Getting nan gradient with custom loss function

kgoyal40 · July 28, 2020, 1:19pm

Hi,

I am creating a custom cross entropy function and the aim to is get the gradients for some model parameters. I get ‘nan’ grad for the parameters. What is incorrect here? Following is the code I am using.

weigths = an input vector of model parameters
X = A dataset with # features = len(weights) - 1
sumproduct = a function sumproduct(X, W) = w0 + w1x1 + ... wnxn
weight_tensors = torch.tensor(weights, requires_grad=True)
y_hat = [sumproduct(list(X.iloc[i, :]), weight_tensors) for i in range(X.shape[0])]
prob = [1 / (1 + torch.exp(-1 * y_hat[i])) for i in range(len(y_hat))]
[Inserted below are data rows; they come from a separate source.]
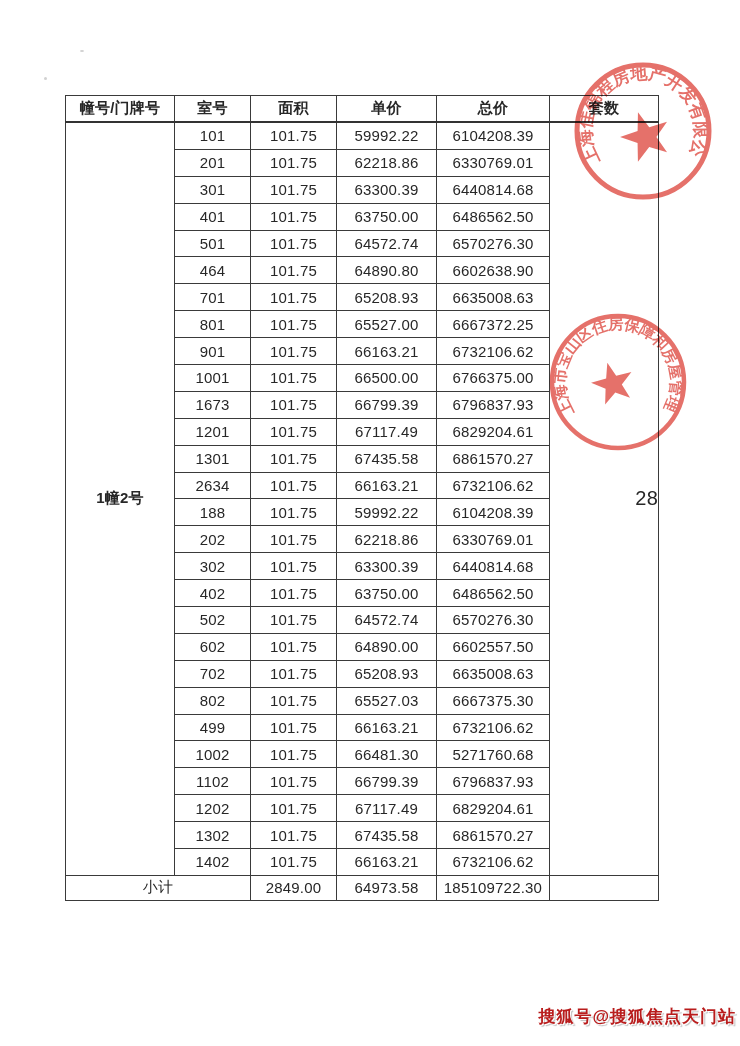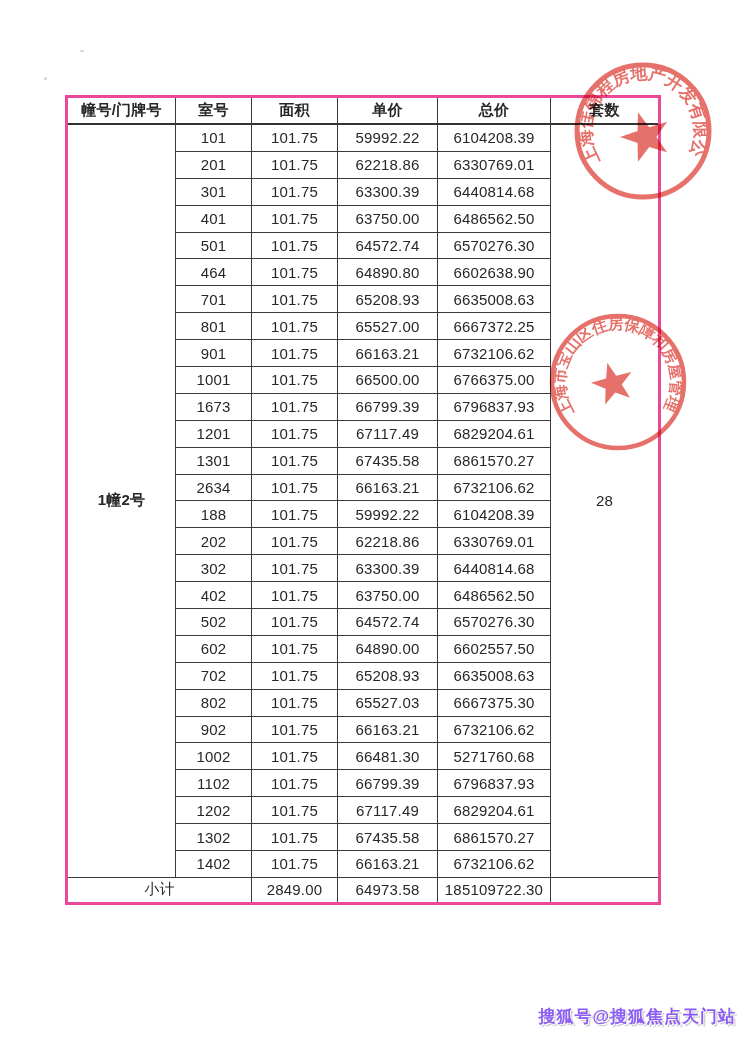"幢号/门牌号" table.price { border: 3px solid #ec4899 -> 1px solid #ec4899 }
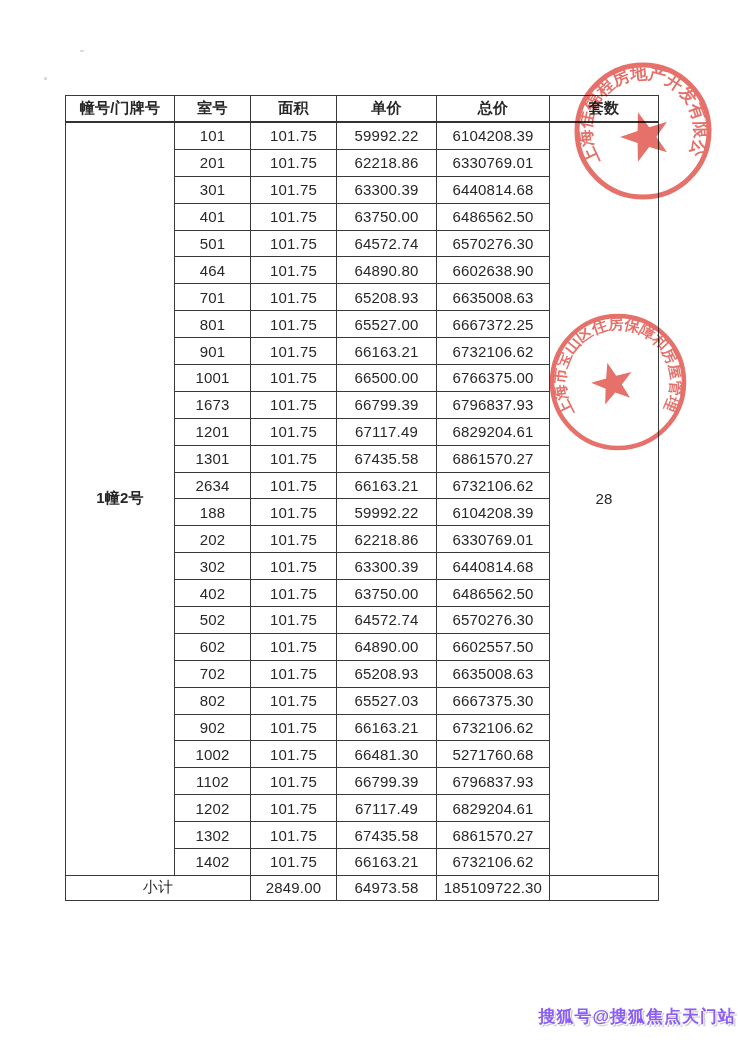"28" table.price td.units { font-size: 15px -> 20px; text-align: none -> right }
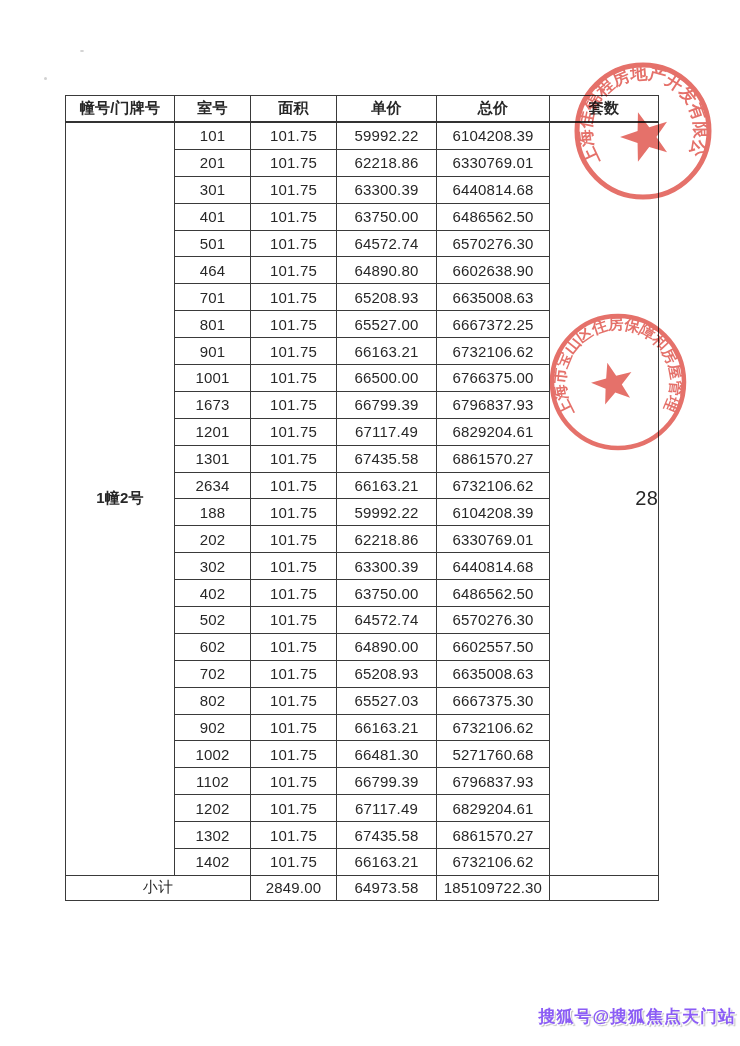"902" td { text: 902 -> 499 }
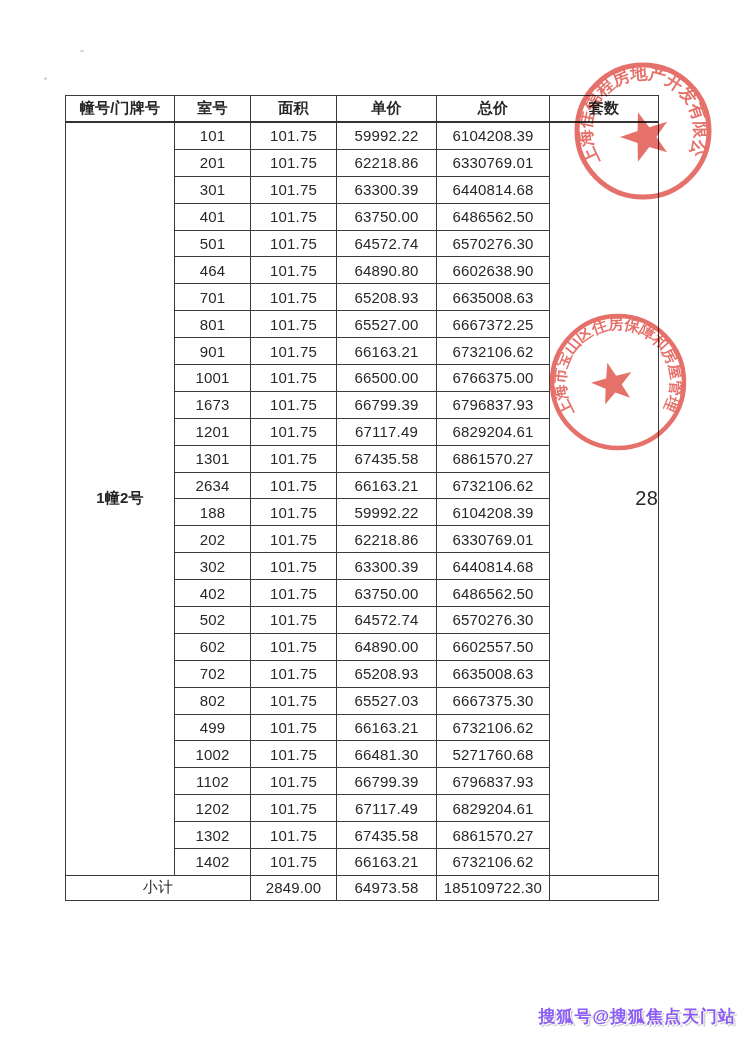"搜狐号@搜狐焦点天门站" .watermark { color: #8b5cf6 -> #b91c1c }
loss = -sum([torch.log(prob[i] + torch.exp(torch.tensor([-10], dtype=torch.float32)))
                     if y[i] == 1 else torch.log(1 - prob[i] + torch.exp(torch.tensor([-10], 
                     dtype=torch.float32)))
                     for i in range(len(y))]) / len(y)

loss.register_hook(print)        
loss.backward()
gradients = weight_tensors.grad
print(gradients)

Thanks

ptrblck · July 30, 2020, 8:01am

My first guess would be a negative value in torch.log is creating the NaNs.
Could you check your code, if this might be the case?